CinemaNow Secures Copy-Protected Movie Downloads6 Nov, 2007 By: Erik Gruenwedel
CinemaNow Inc. has cleared a final hurdle, allowing it to legally sell copy-protected Hollywood movies and music videos for burn-to-DVD.
The electronic sellthrough pioneer will utilize Sonic Solutions' Qflix and Roxie Venue movie download technologies to enable users to burn CSS (Content Scramble System) encrypted movies to blank DVDs playable on standard DVD players and PCs.
Major movie downloads and television programming is available from $1.99 to $19.95.
The DVD Copy Control Association in September approved for the first time the ability for commercial vendors and consumers to create CSS copy-protected for playback on standard DVDs.
Most major studio movie DVDs are CSS-protected.
Founded in 1999, CinemaNow has content deals with more than 250 licensors, including all the major studios.
CinemaNow and rival Movielink in 2006 ushered in the concept of burning Hollywood movies to DVD with separate anti-piracy protections.
CinemaNow used a proprietary safeguard based on fluxDVD, a German technology used for secure online DVD distribution. Movielink uses Sonic Solutions technology.
Regardless, the nascent movie download industry has been slow to generate consumer traction.

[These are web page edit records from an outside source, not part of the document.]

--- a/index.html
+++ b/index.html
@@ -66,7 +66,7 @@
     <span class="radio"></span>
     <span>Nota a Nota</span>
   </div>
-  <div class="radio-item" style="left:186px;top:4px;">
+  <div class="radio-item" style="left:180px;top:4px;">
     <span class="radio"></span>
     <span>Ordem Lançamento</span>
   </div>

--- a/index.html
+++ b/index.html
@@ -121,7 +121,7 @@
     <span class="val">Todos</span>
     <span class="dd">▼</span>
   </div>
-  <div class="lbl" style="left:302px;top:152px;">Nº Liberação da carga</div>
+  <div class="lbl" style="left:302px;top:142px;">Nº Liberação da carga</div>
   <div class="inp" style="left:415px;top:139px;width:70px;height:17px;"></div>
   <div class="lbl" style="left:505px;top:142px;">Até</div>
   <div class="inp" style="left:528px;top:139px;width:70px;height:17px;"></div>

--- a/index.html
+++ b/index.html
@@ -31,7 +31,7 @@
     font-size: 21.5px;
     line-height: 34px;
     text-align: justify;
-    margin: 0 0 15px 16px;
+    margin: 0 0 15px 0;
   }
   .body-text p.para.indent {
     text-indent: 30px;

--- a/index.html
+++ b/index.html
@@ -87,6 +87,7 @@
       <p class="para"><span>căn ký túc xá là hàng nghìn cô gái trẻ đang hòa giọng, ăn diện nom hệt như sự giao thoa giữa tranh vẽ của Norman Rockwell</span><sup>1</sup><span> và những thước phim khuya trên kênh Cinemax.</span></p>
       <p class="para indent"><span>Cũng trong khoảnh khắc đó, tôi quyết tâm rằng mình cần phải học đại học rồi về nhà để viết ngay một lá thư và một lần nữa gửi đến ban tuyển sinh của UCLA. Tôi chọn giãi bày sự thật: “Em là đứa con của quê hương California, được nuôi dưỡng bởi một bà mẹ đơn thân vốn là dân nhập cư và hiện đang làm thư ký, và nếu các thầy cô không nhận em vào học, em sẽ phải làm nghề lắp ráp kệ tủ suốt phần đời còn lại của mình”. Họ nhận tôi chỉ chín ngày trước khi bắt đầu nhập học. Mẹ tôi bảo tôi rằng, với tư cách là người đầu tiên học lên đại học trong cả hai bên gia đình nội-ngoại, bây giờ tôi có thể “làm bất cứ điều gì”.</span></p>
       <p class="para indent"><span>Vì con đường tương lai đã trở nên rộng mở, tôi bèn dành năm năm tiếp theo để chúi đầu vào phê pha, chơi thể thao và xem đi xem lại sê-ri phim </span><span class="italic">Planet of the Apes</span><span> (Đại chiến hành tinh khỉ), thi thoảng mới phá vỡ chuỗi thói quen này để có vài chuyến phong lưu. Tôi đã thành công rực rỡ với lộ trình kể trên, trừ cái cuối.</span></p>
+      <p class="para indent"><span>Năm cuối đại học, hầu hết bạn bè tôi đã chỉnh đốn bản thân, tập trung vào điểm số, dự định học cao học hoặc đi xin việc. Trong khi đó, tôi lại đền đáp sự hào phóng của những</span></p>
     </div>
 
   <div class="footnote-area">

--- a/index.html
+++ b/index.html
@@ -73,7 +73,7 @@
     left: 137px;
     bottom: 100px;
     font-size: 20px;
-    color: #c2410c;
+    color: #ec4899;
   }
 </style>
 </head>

Blockbuster Inc., which acquired Movielink in August, last month disclosed in a regulatory filing that the download service had lost $10.1 million in the first half of 2007 on revenue of just $1.98 million.
Jim Taylor, SVP and GM of Sonic Solutions' advanced technology group, said the deal with CinemaNow should give the online video distribution industry a shot in the arm.
“We are confident that our partnership with CinemaNow will fuel the burn-to-DVD business and provide content owners with a new, valuable distribution platform,” Taylor said.
He might be right.
CinemaNow last week announced it had partnered with Samsung Electronics to begin offering downloadable content playable on the consumer electronics manufacturer's P2 portable media player.